P90 does the obvious follow-up to P89: turn the word I-cache into a
4-word line cache. The implementation is deliberately simple and
blocking. On a miss, the core fetches the requested word, enters
S_IC_FILL, fills the rest of the line, then returns to S_FETCH.
That simplicity is useful because the result is clear: this version is wrong for the shell workload.
Result
| metric | P89 word I-cache | P90 blocking line fill | delta |
|---|---|---|---|
| post-load cycles | 222,317,206 | 245,417,593 | +10.39% |
| shell window cycles | 66,957,620 | 84,084,195 | +25.58% |
| retired instructions | 86,601,839 | 89,490,840 | +3.34% |
| CPI | 2.5671 | 2.7424 | +6.83% |
| memory handshakes | 31,289,313 | 37,457,672 | +19.71% |
| memory stall cycles | 83,361,545 | 86,350,457 | +3.59% |
| fetch handshakes | 27,560,784 | 33,504,298 | +21.57% |
| fetch stall cycles | 54,266,192 | 55,950,261 | +3.10% |
| I-cache hits | 6,434,333 | 12,352,686 | +91.98% |
The cache gets far more hits, but it manufactures them by stalling the
core. S_IC_FILL accounts for 11,224,132 cycles.
Memory Stalls
- instruction fetch 55,950,261 64.8% 33,504,298 req
- data load 15,291,828 17.7% 1,034,172 req
- data store 12,441,554 14.4% 234,015 req
- atomic memory op 166,469 0.2% 193,202 req
- page walk for fetch 1,200,622 1.4% 1,194,468 req
- page walk for load/store 1,298,019 1.5% 1,297,517 req
- other 1,704 0% 0 req
Compared with P88, fetch stalls are still lower. Compared with P89, they are worse.

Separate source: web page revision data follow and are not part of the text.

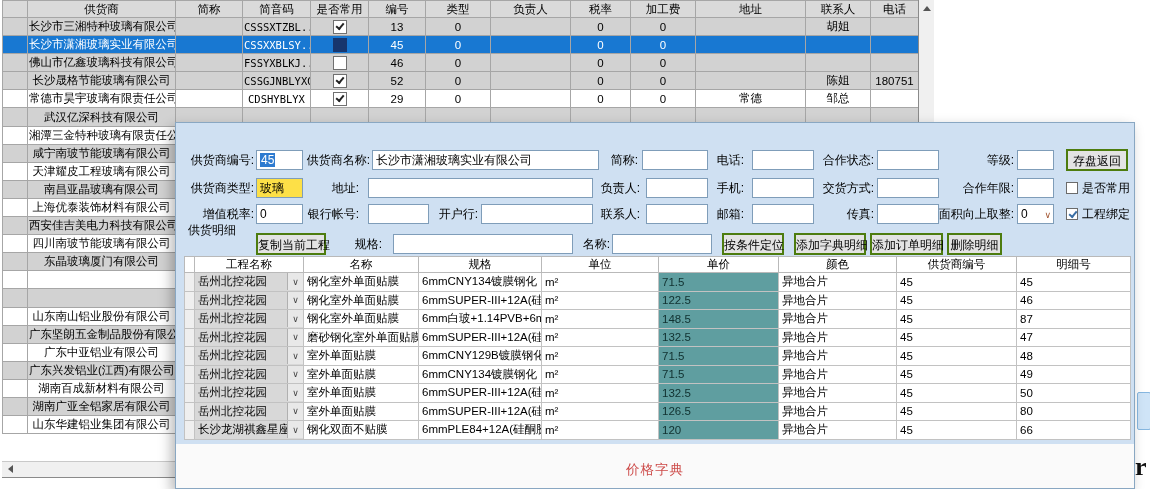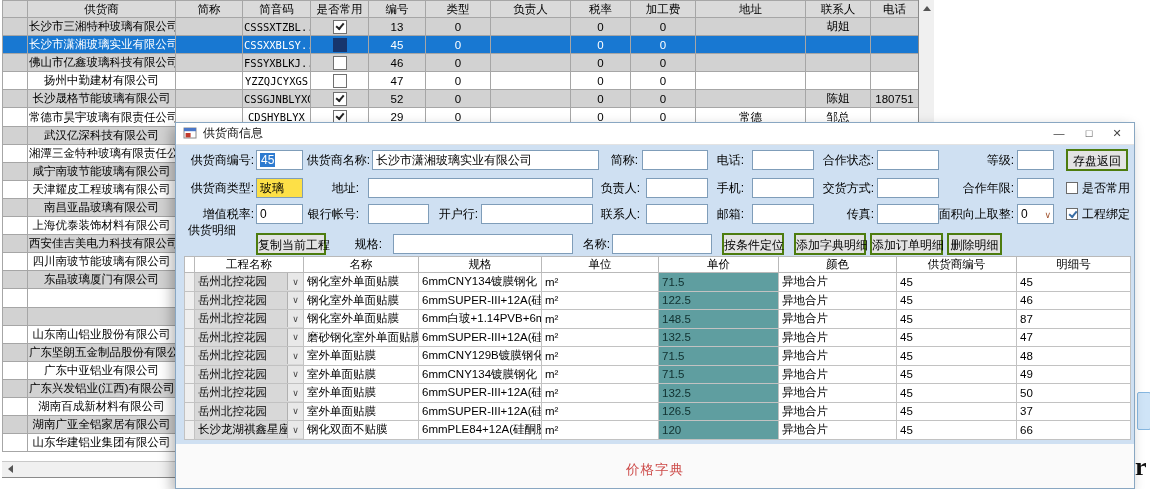--- a/index.html
+++ b/index.html
@@ -166,21 +166,6 @@
             <td></td>
             <td></td>
           </tr>
-          <tr>
-            <td></td>
-            <td>扬州中勤建材有限公司</td>
-            <td></td>
-            <td>YZZQJCYXGS</td>
-            <td><span class="gcb"></span></td>
-            <td>47</td>
-            <td>0</td>
-            <td></td>
-            <td>0</td>
-            <td>0</td>
-            <td></td>
-            <td></td>
-            <td></td>
-          </tr>
           <tr class="shade">
             <td></td>
             <td>长沙晟格节能玻璃有限公司</td>

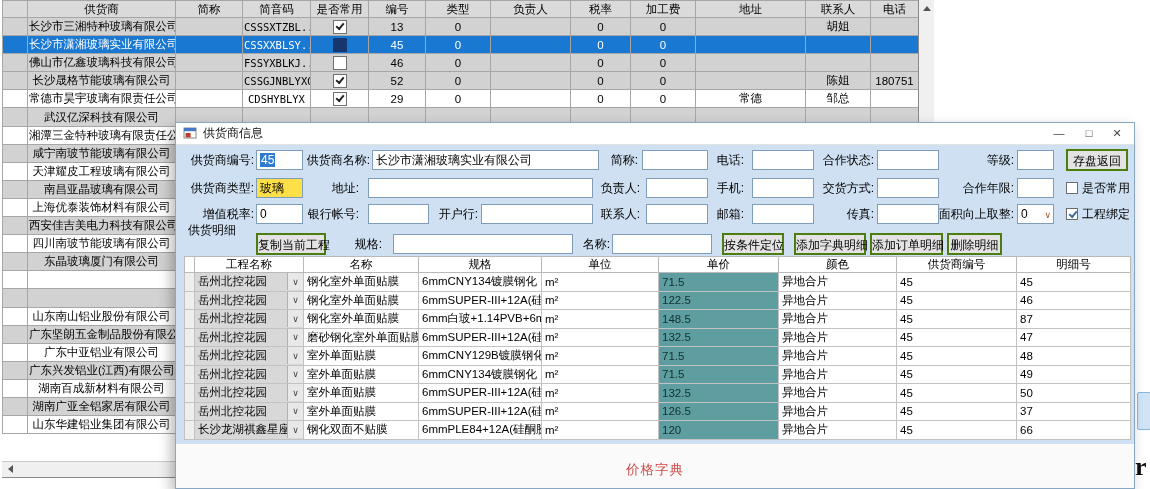--- a/index.html
+++ b/index.html
@@ -480,19 +480,6 @@
   <div class="corner-glyph">r</div>
 
   <div class="dialog">
-    <div class="titlebar">
-      <span class="appicon">
-        <svg width="14" height="14" viewBox="0 0 14 14">
-          <rect x="1" y="2" width="12" height="10" fill="#ffffff" stroke="#8a8a8a"></rect>
-          <rect x="1" y="2" width="12" height="3.2" fill="#4a76c8"></rect>
-          <rect x="2.6" y="7" width="5" height="4.4" fill="#c0392b"></rect>
-        </svg>
-      </span>
-      <span class="dtitle">供货商信息</span>
-      <span class="wbtn" style="right:60px">—</span>
-      <span class="wbtn" style="right:30px">□</span>
-      <span class="wbtn" style="right:2px">✕</span>
-    </div>
 
     <span class="lbl" style="left:8px;top:27px;width:70px">供货商编号:</span>
     <div class="tb" style="left:80px;top:27px;width:47px"><span class="selhl">45</span></div>

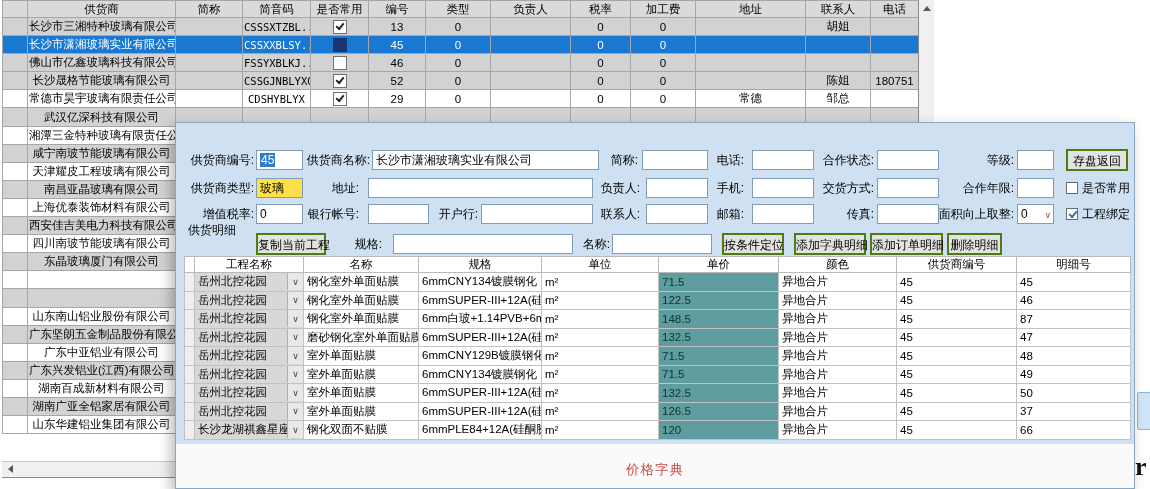--- a/index.html
+++ b/index.html
@@ -696,7 +696,7 @@
               <td class="price">126.5</td>
               <td>异地合片</td>
               <td>45</td>
-              <td>37</td>
+              <td>80</td>
             </tr>
             <tr>
               <td class="rowhdr"></td>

That tells us P89’s tiny cache was directionally right, but P90’s blocking fill policy is too blunt.
Shell Phases
- kernel banner to /init 119,143,502 48.7%
- /init to shell banner 1,156,340 0.5%
- shell banner to first command 40,405,326 16.5%
- echo command 2,538 0%
- uname -a 2,207,729 0.9%
- ls /bin /usr/share 39,732,205 16.2%
- cat sample file 5,276,294 2.2%
- touch/write/cat/rm /tmp file 10,985,502 4.5%
- 8x ash loop with file I/O 24,353,026 10%
- final marker 1,526,901 0.6%
The shell window gets hit hard: ls, cat, and the ash loop all pay for
the blocking frontend. Linux shell work jumps around enough that waiting
for every line to fill before executing is a bad trade.
Cycle Shape
- fetch 4.6% 11,323,240
- execute 36.5% 89,518,022
- mem 12% 29,361,240
- walker 2% 4,990,626
- writeback 36.5% 89,490,840
- mul/div 3.9% 9,507,789
The new state exists for a reason. If S_IC_FILL is visually large, that
is the bug, not a side detail.
Hot Functions
- 5.6% of samples (4,566 samples)5.6% 4,566
- 4.4% of samples (3,581 samples)4.4% 3,581
- 4.2% of samples (3,427 samples)4.2% 3,427
- 3.7% of samples (3,070 samples)3.7% 3,070
- 2.4% of samples (1,969 samples)2.4% 1,969
- 2.2% of samples (1,804 samples)2.2% 1,804
- 2.1% of samples (1,739 samples)2.1% 1,739
- 1.8% of samples (1,433 samples)1.8% 1,433
- 1.6% of samples (1,341 samples)1.6% 1,341
- 1.6% of samples (1,339 samples)1.6% 1,339
- 1.4% of samples (1,120 samples)1.4% 1,120
- 1.1% of samples (929 samples)1.1% 929
- 1.1% of samples (859 samples)1.1% 859
- 1% of samples (851 samples)1% 851
- 1% of samples (813 samples)1% 813
- 56.3% of samples (46,251 samples)56.3% 46,251
The hot-symbol picture does not magically change. Frontend stalls are important, but BusyBox formatting, kernel memory routines, scheduler work, and exception paths still matter.
Toward XiangShan
This is a small but important architectural lesson on the way toward a more XiangShan-like frontend: line fill has to be decoupled. Modern application cores do not stop the machine just to make future fetches pretty. They return the critical word, keep fill buffers in flight, feed a queue, and let prediction keep the frontend pointed at useful code.
| step | result |
|---|---|
| P89 tiny word cache | fetch stalls down, whole workload flat |
| P90 blocking line fill | more hits, whole workload much worse |
| P91 target | nonblocking or critical-word-first line fill |
Honest Status
| check | status |
|---|---|
| 4-word I-cache line storage | PASS |
| Blocking line-fill FSM | PASS |
| BusyBox shell workload runs | PASS |
| Whole workload speedup vs P89 | FAIL |
| LibreLane hardening | NOT RUN |
Next
P91 should keep the line cache but remove the blocking behavior. The critical word should execute immediately; the rest of the line should be filled only when the fetch side can spare the bus.